WORK ITEM: Produce a faithful copy of every record below, without the pictures.

════════════════════

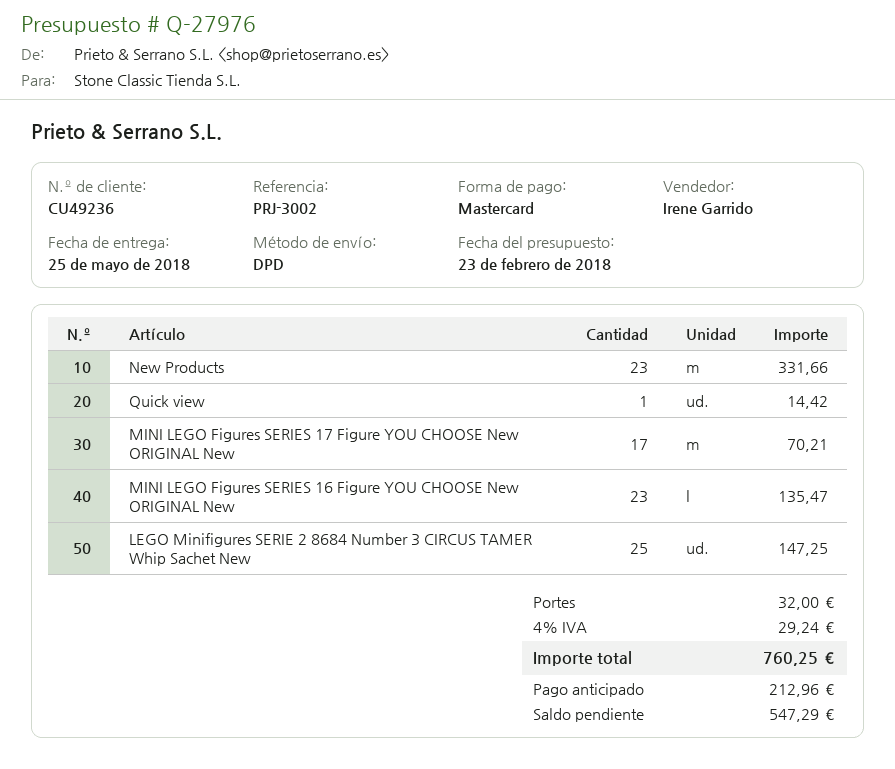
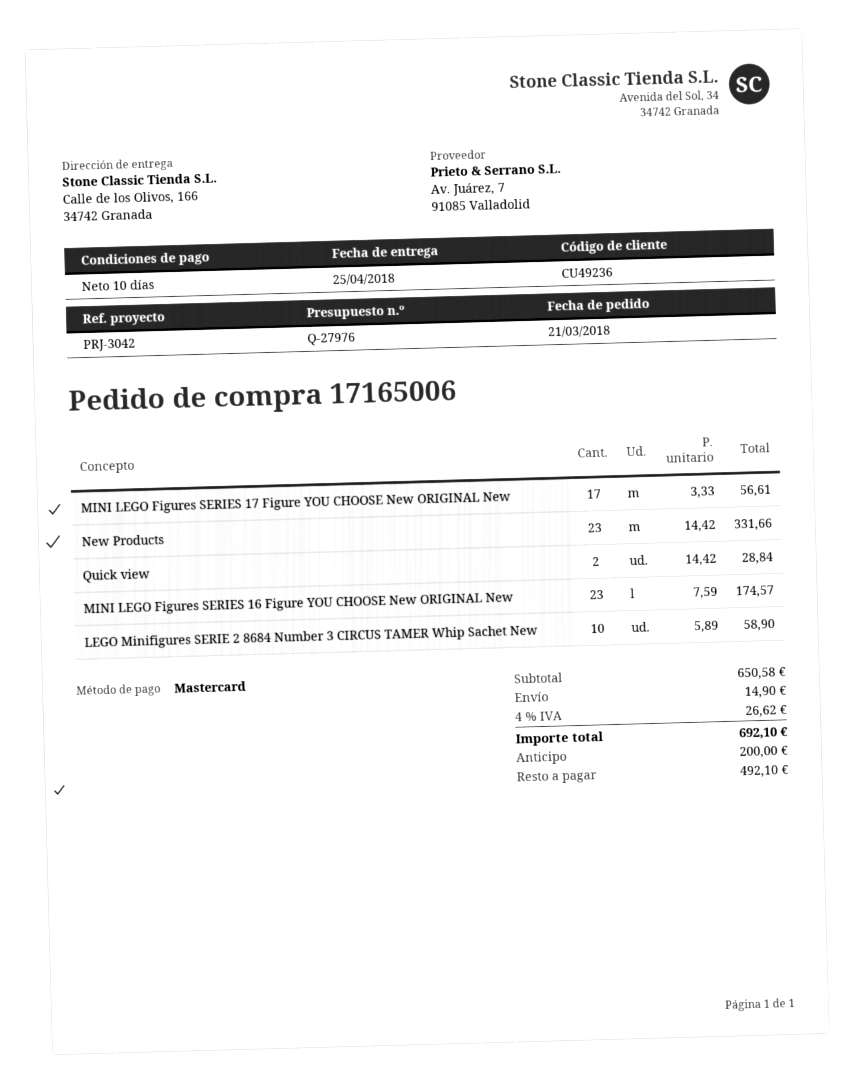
delivery date: 2018-05-25 -> 2018-04-25
reference: PRJ-3002 -> PRJ-3042
Quick view: 1 for 14.42 -> 2 for 28.84
MINI LEGO Figures SERIES 17 Figure YOU CHOOSE New ORIGINAL New: 17 for 70.21 -> 17 for 56.61
MINI LEGO Figures SERIES 16 Figure YOU CHOOSE New ORIGINAL New: 23 for 135.47 -> 23 for 174.57
LEGO Minifigures SERIE 2 8684 Number 3 CIRCUS TAMER Whip Sachet New: 25 for 147.25 -> 10 for 58.90
shipping: 32.00 -> 14.90
tax: 4% = 29.24 -> 4% = 26.62
total: 760.25 -> 692.10
deposit: 212.96 -> 200.00
balance: 547.29 -> 492.10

════════════════════

YOUR RESPONSE:
delivery date: 2018-05-25 -> 2018-04-25
reference: PRJ-3002 -> PRJ-3042
Quick view: 1 for 14.42 -> 2 for 28.84
MINI LEGO Figures SERIES 17 Figure YOU CHOOSE New ORIGINAL New: 17 for 70.21 -> 17 for 56.61
MINI LEGO Figures SERIES 16 Figure YOU CHOOSE New ORIGINAL New: 23 for 135.47 -> 23 for 174.57
LEGO Minifigures SERIE 2 8684 Number 3 CIRCUS TAMER Whip Sachet New: 25 for 147.25 -> 10 for 58.90
shipping: 32.00 -> 14.90
tax: 4% = 29.24 -> 4% = 26.62
total: 760.25 -> 692.10
deposit: 212.96 -> 200.00
balance: 547.29 -> 492.10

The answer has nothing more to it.